Cho D, Lee J S, Yazer M H, Song J W, Shin M G, Shin J H, Suh S P, Jeon M J, Kim J Y, Park J T, Ryang D W
Department of Laboratory Medicine, Chonnam National University Hospital & Medical School, Gwangju, Republic of Korea.
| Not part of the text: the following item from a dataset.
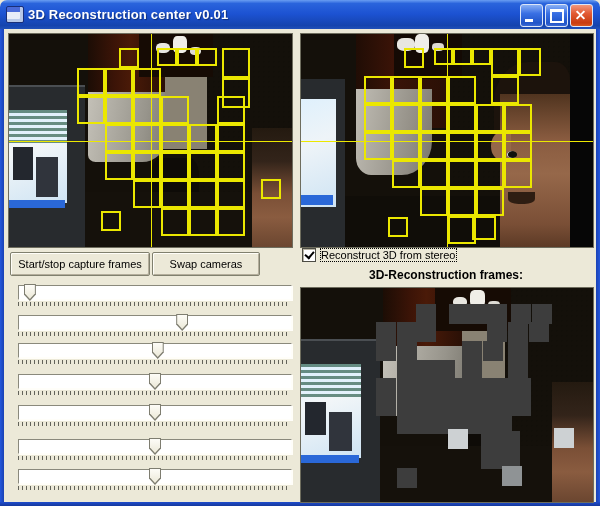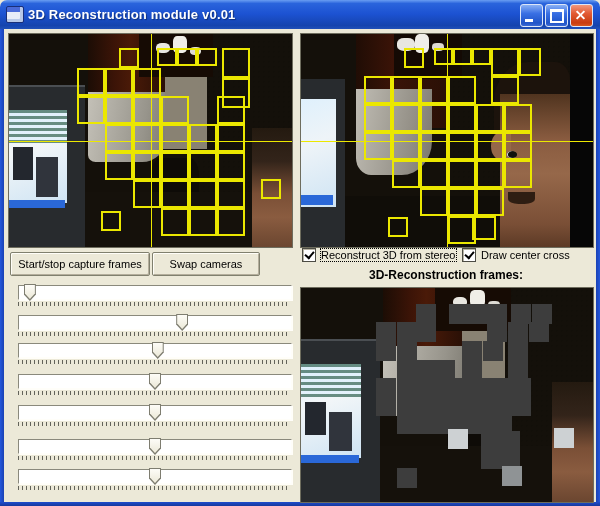"3D Reconstruction module v0.01" div.title-text { text: module -> center }
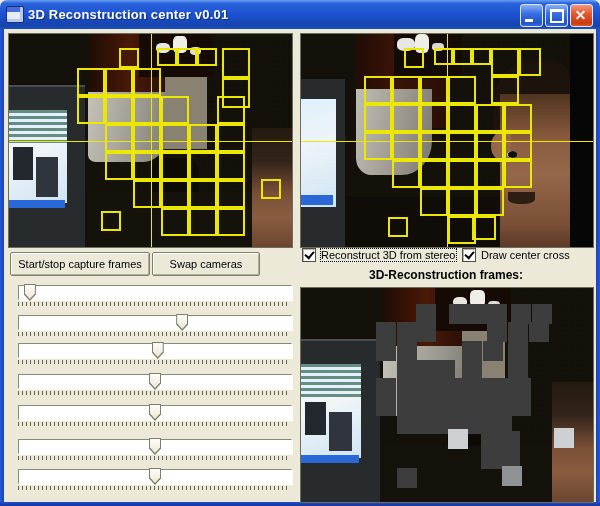"Draw center cross" div.cb-row { html: <div> <span> <span></span> </span> <span>Draw center cross</span> </div> -> none }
Immunohematology. 2006;22(4):183-7.
Discrepancies between blood group genotype and RBC phenotype are important to recognize when implementing DNA-based blood grouping techniques. This report describes two such cases involving the ABO blood group in the Korean population. Propositus #1 was a 22-year-old healthy man undergoing pretransfusion testing for minor surgery. Propositus #2 was a 23- year-old male blood donor. RBCs from both propositi were determined to be group AB and demonstrated unusual agglutination patterns on forward typing, which were inconsistent with their ABO genotype determined by allele-specific (AS) PCR. RBCs from propositus #1 demonstrated mixed field agglutination with both anti-A and -B, while RBCs from propositus #2 demonstrated mixed field only with anti-A reagents. Both had B/O genotypes by AS-PCR. Cloning and sequencing of ABO exons 6 and 7 revealed three alleles in both propositi: propositus #1: A102/B101/O04; propositus #2: A102/B101/O01. A panel of nine short-tandem repeat (STR) loci was tested on DNA extracted from blood, buccal mucosal cells, and hair from the propositi and on DNA isolated from their parents' blood. In all tissues tested from propositus #1, three loci demonstrated a double paternal and a single maternal DNA contribution, indicating that he was a chimera or a mosaic; in those from propositus # 2, one STR locus demonstrated a double paternal DNA contribution, indicating that he was a tetragametic chimera. Chimerism and mosaicism are uncommon but important causes of ABO genotype and phenotype discrepancies. The evaluation of patients and donors with unusual or unexpected serology in pretransfusion testing and consensus ABO alleles may include the evaluation of STR loci to detect these phenomena.
在应用基于DNA的血型分组技术时,认识到血型基因型与红细胞表型之间的差异很重要。本报告描述了韩国人群中涉及ABO血型的两例此类病例。先证者#1是一名22岁的健康男性,因小手术接受输血前检测。先证者#2是一名23岁的男性献血者。两名先证者的红细胞均被确定为AB型,并且在正向定型时表现出异常的凝集模式,这与通过等位基因特异性(AS)PCR确定的ABO基因型不一致。先证者#1的红细胞与抗A和抗B均呈现混合视野凝集,而先证者#2的红细胞仅与抗A试剂呈现混合视野凝集。通过AS-PCR检测,两人均为B/O基因型。对ABO外显子6和7进行克隆和测序后发现,两名先证者均有三个等位基因:先证者#1:A102/B101/O04;先证者#2:A102/B101/O01。对从先证者的血液、口腔黏膜细胞和毛发中提取的DNA以及从其父母血液中分离的DNA,检测了一组9个短串联重复序列(STR)位点。在检测的先证者#1的所有组织中,三个位点显示出两份父系DNA贡献和一份母系DNA贡献,表明他是嵌合体或镶嵌体;在检测的先证者#2的组织中,一个STR位点显示出两份父系DNA贡献,表明他是四配子嵌合体。嵌合体和镶嵌体是ABO基因型和表型差异的罕见但重要的原因。在输血前检测中对具有异常或意外血清学结果的患者和献血者以及一致的ABO等位基因进行评估时,可能包括对STR位点的评估以检测这些现象。